Final Phase of Trials for TB Vaccine Get $550 Million in Funding From Bill and Melinda Gates Foundation

Bill and Melinda Gates Foundation

Efforts to end the tuberculosis pandemic may gain a significant boost following the funding of a promising vaccine candidate for its final phase of clinical trials.

The Bill and Melinda Gates Foundation and Wellcome announced Wednesday they would invest approximately $550 million into Phase III trials for a tuberculosis vaccine initially developed by the pharmaceutical company GSK.

The vaccine, known as M72, has been in limbo since 2019 when GSK discontinued it due to a lack of commercial viability.

If the upcoming trials are successful and regulatory approval is granted, M72 would become the first new vaccine in a century to combat a disease that claimed 1.6 million lives in 2021.

Tuberculosis infected more than 10 million people in 2021, with the majority of cases occurring in low- and middle-income countries, according to the World Health Organization (WHO). Among infectious diseases, only COVID-19 was deadlier.

Currently, TB is primarily treated with drug therapies.
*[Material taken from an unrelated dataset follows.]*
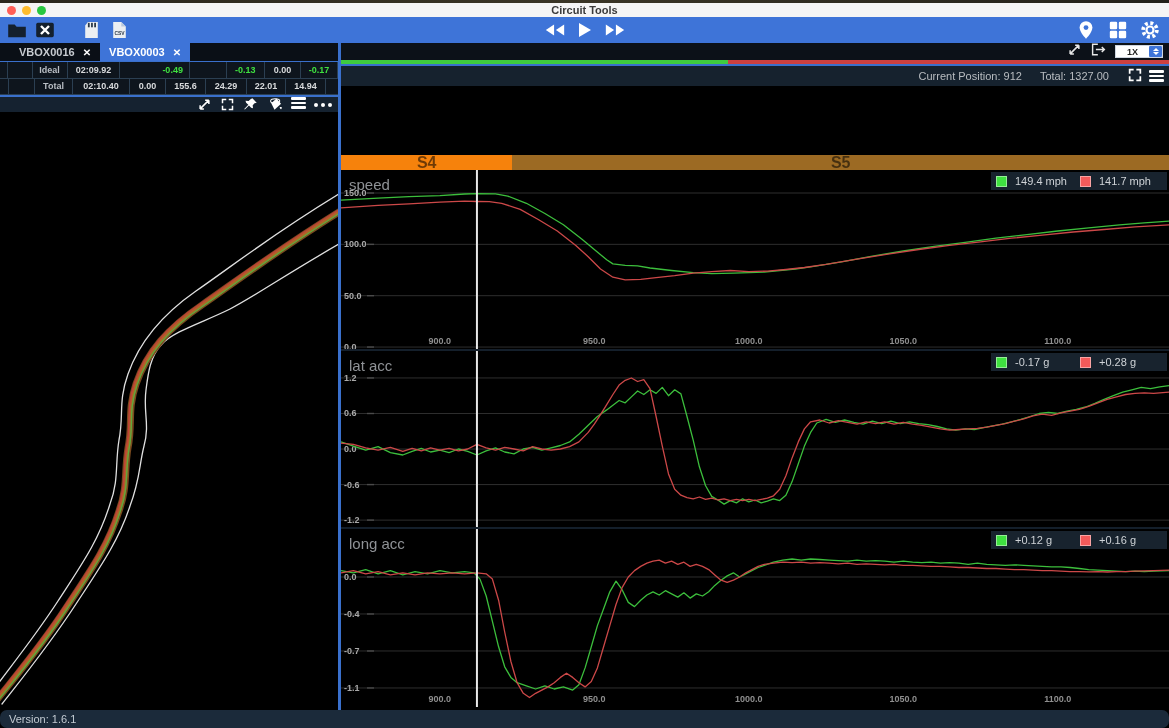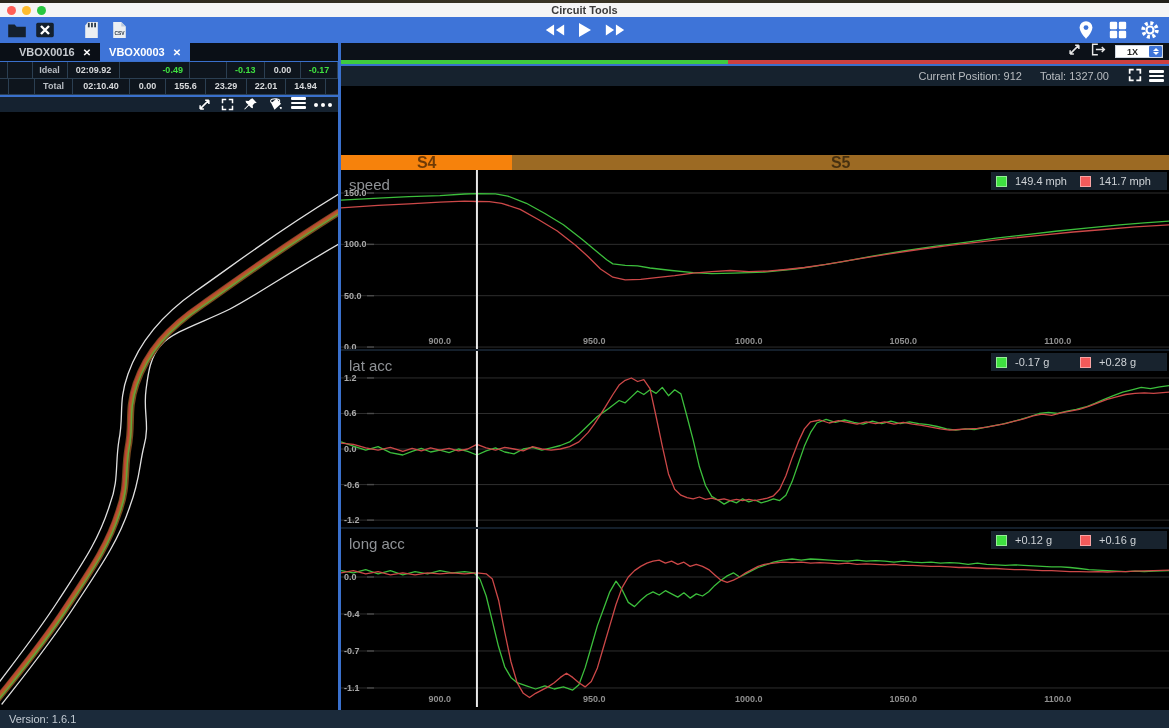"23.29" div.lapcell { text: 23.29 -> 24.29 }
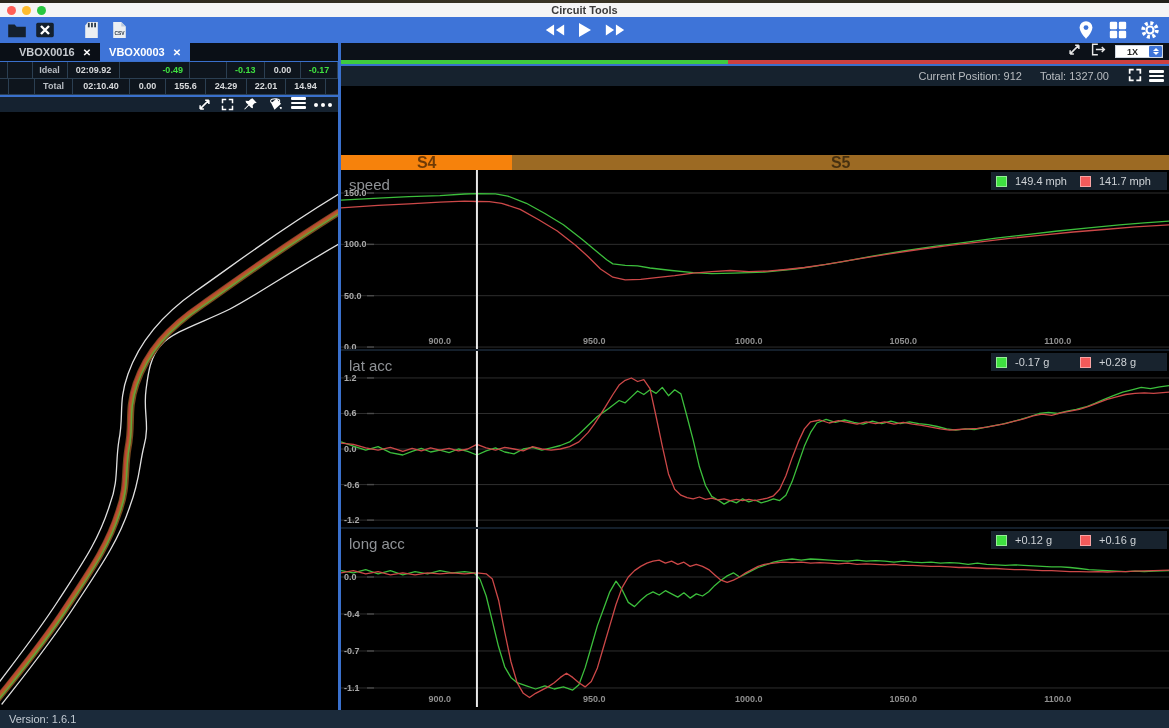"Version: 1.6.1" .status-bar { border-radius: none -> 7px }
The existing TB vaccine, known as the BCG vaccine, is mainly effective in infants and children, who represent a tenth of the infected population.

Proof-of-concept trials for M72 indicated it could prevent pulmonary disease in 54 percent of TB-infected adults, surpassing the WHO benchmark of 50 percent efficacy in adults.

“Scientifically, it’s huge,” said Eric Rubin, a researcher at the Harvard T.H. Chan School of Public Health and editor of the New England Journal of Medicine, whose lab studies the bacterium that causes TB.

“If you were able to drive down the rate of TB by half, that would save a really substantial number of lives in the world.”

Drug-resistant strains of TB continue to multiply each year, complicating efforts to eradicate the disease. The existing BCG vaccine, first introduced in 1921, is only moderately effective, even in children.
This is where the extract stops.